To my mind, democratisation of regulatory bodies is essential. Periodic scrutiny by parliamentary committees is not a substitute for the real-time involvement of stakeholders and their oversight of the executive board. I have listened to all the arguments carefully and will withdraw the amendment; no doubt, I will refine it and return to it at some time in the future.
My Lords, we simply do not need another body set up to look at the financial services industry. It is already in effect a core function of the Treasury and if the Treasury thought that it needed some help in identifying the issues that the proposer of this amendment identifies, it does not need the cover of primary legislation to set one up. In addition, Parliament itself has always taken a keen interest in the financial services industry. The long-standing Treasury Select Committee of the other place examines regulators as well as key emerging themes in relation to financial services and your Lordships’ House has recently created an Industry and Regulators Committee, which is having its first meeting as we speak. Indeed, the noble Lord, Lord Eatwell, the noble Baroness, Lady Bowles of Berkhamsted, my noble friend Lord Blackwell and I are members of the new committee. Therefore, it should not surprise the House if in due course there is a focus on matters relating to the financial services sector.
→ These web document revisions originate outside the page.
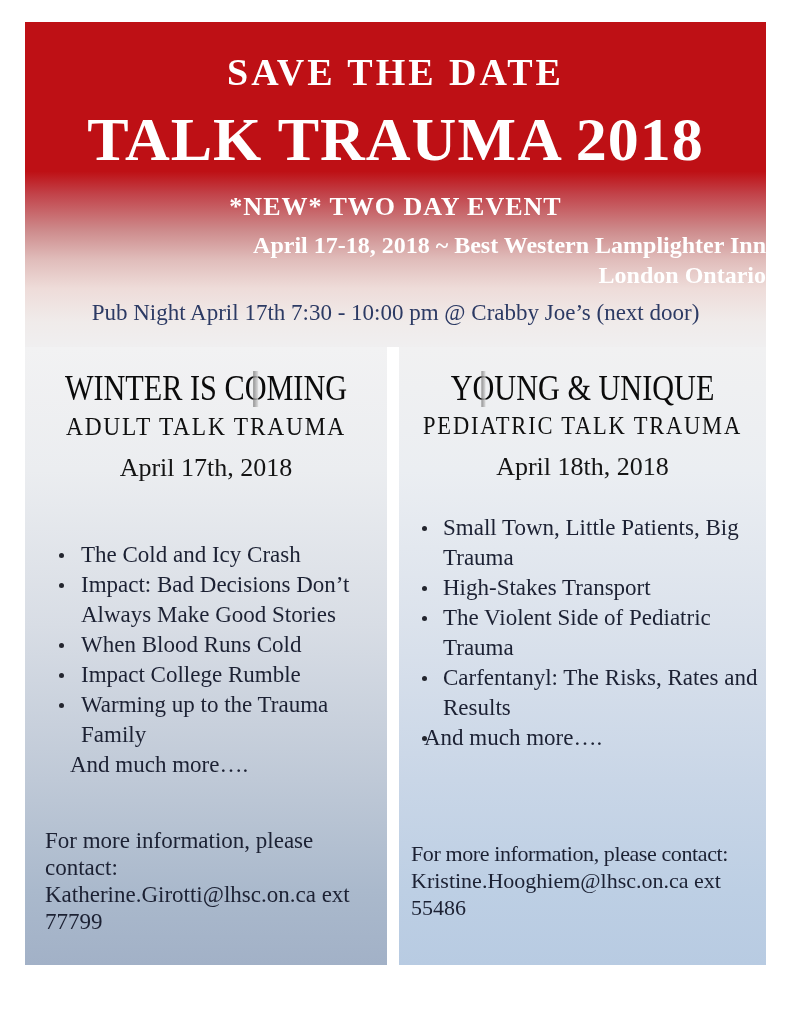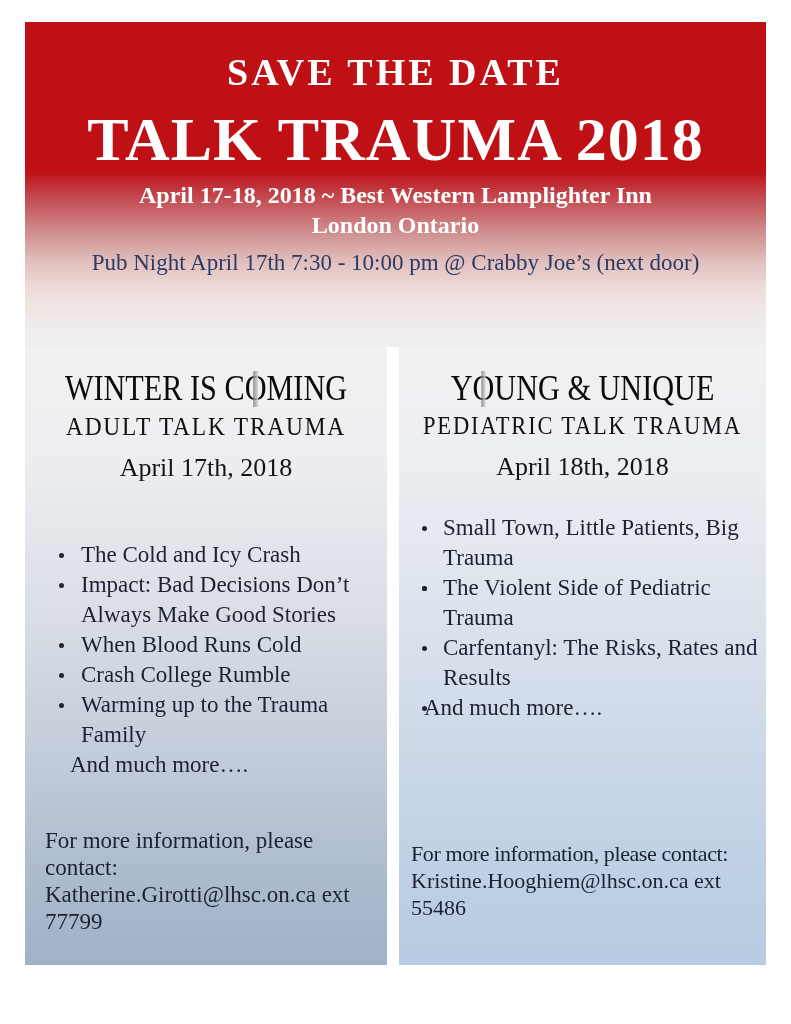"*NEW* TWO DAY EVENT" div.new-event { html: none -> <div>*NEW* TWO DAY EVENT</div> }
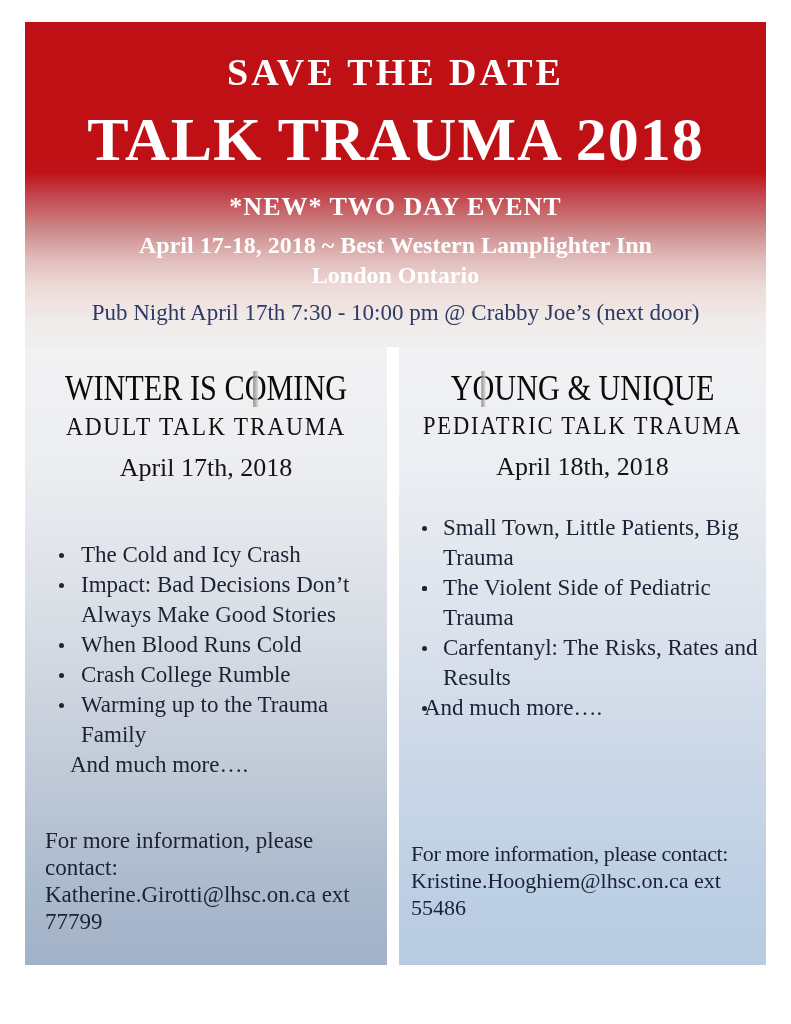"April 17-18, 2018 ~ Best" .venue, .city { text-align: none -> right }
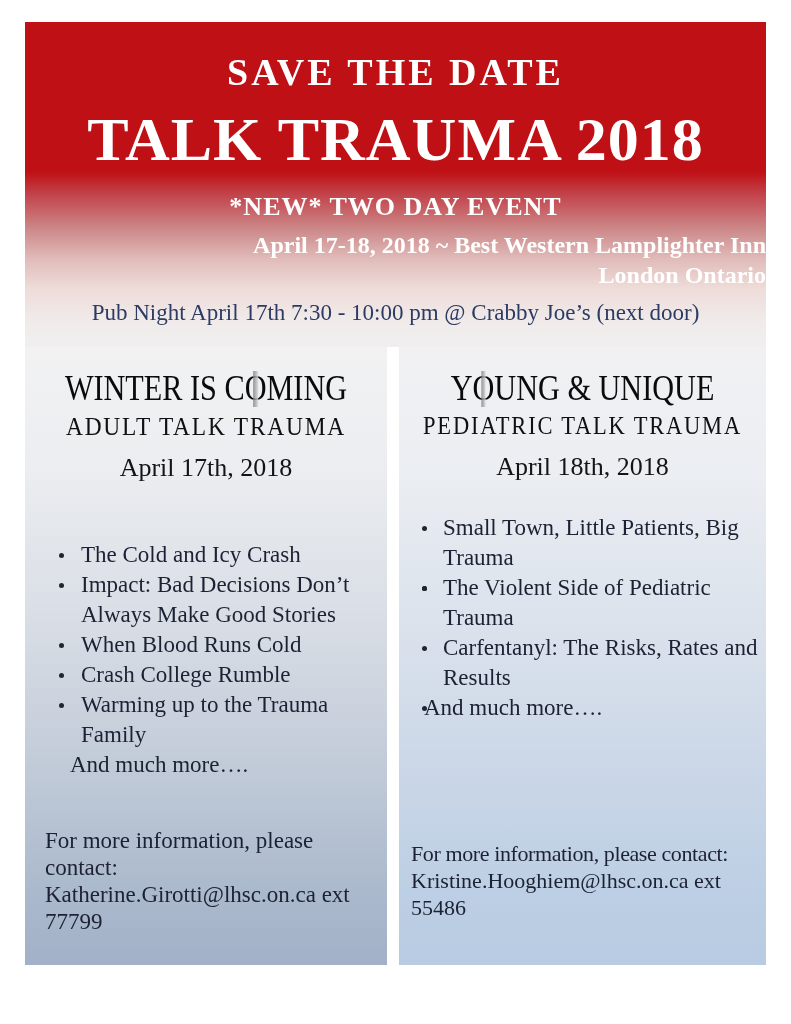"High-Stakes Transport" span { html: none -> <span>High-Stakes Transport</span> }
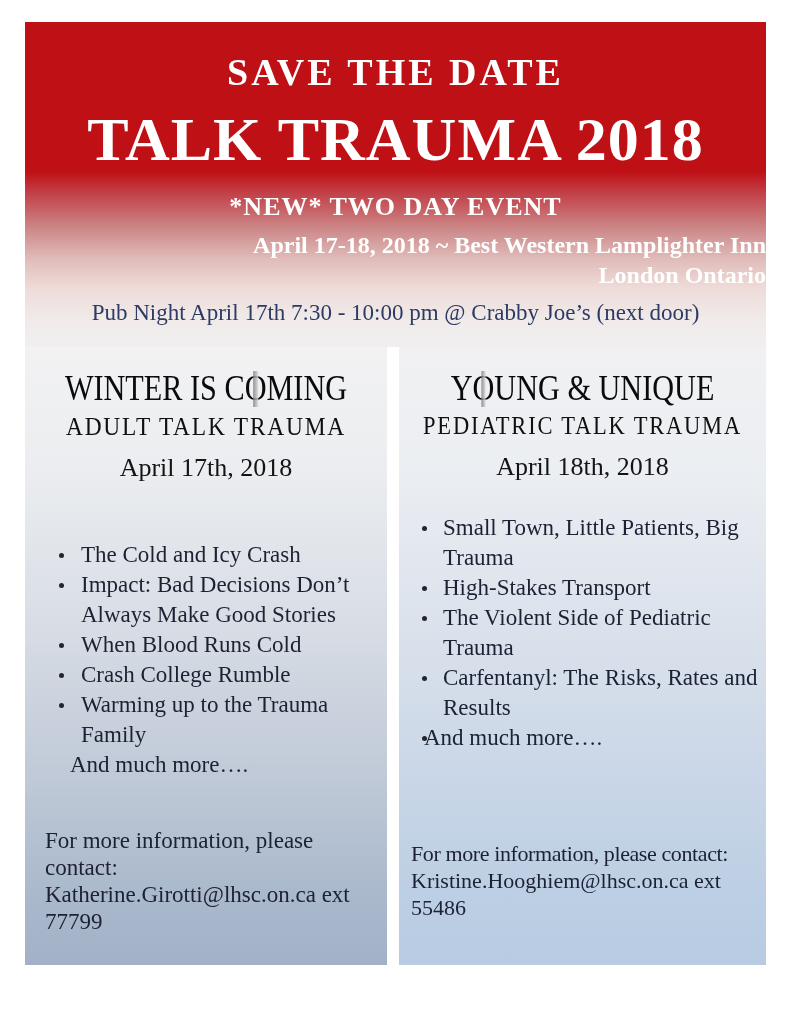"Crash College Rumble" span { text: Crash -> Impact }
I suspect that the subtext of this amendment is a belief that the financial services sector is wicked and has a negative impact on the UK economy. I do not believe that belief is widely shared in your Lordships’ House. On the other hand, there are few—if any—Members of your Lordships’ House who think that the financial services sector is perfect, and that includes me. The important point is that we already have the scrutiny mechanisms that I have described to give a proper focus to the activities and the impact of the financial services sector. I agree with the noble Baroness, Lady Bennett of Manor Castle, that this amendment should not be pressed to a vote.
My Lords, it is always a pleasure to speak after the noble Baroness, Lady Bennett of Manor Castle. The key issue, which has been touched on by a number of speakers, has been how to secure effective, responsible and accountable regulation. This amendment presents another model. We have already heard about a number of models.
Numerous aspects of life have been financialised, and the finance industry affects every household and almost every walk of life—all the more reason to examine its effects on the economy and daily life. The last 50 years have been littered with examples of mis-sold financial products. We have had a banking crisis in every decade since the 1970s, but still the finance lobby is too powerful for Governments to resist. We need structures and policies that can mitigate the negative effects of the finance industry.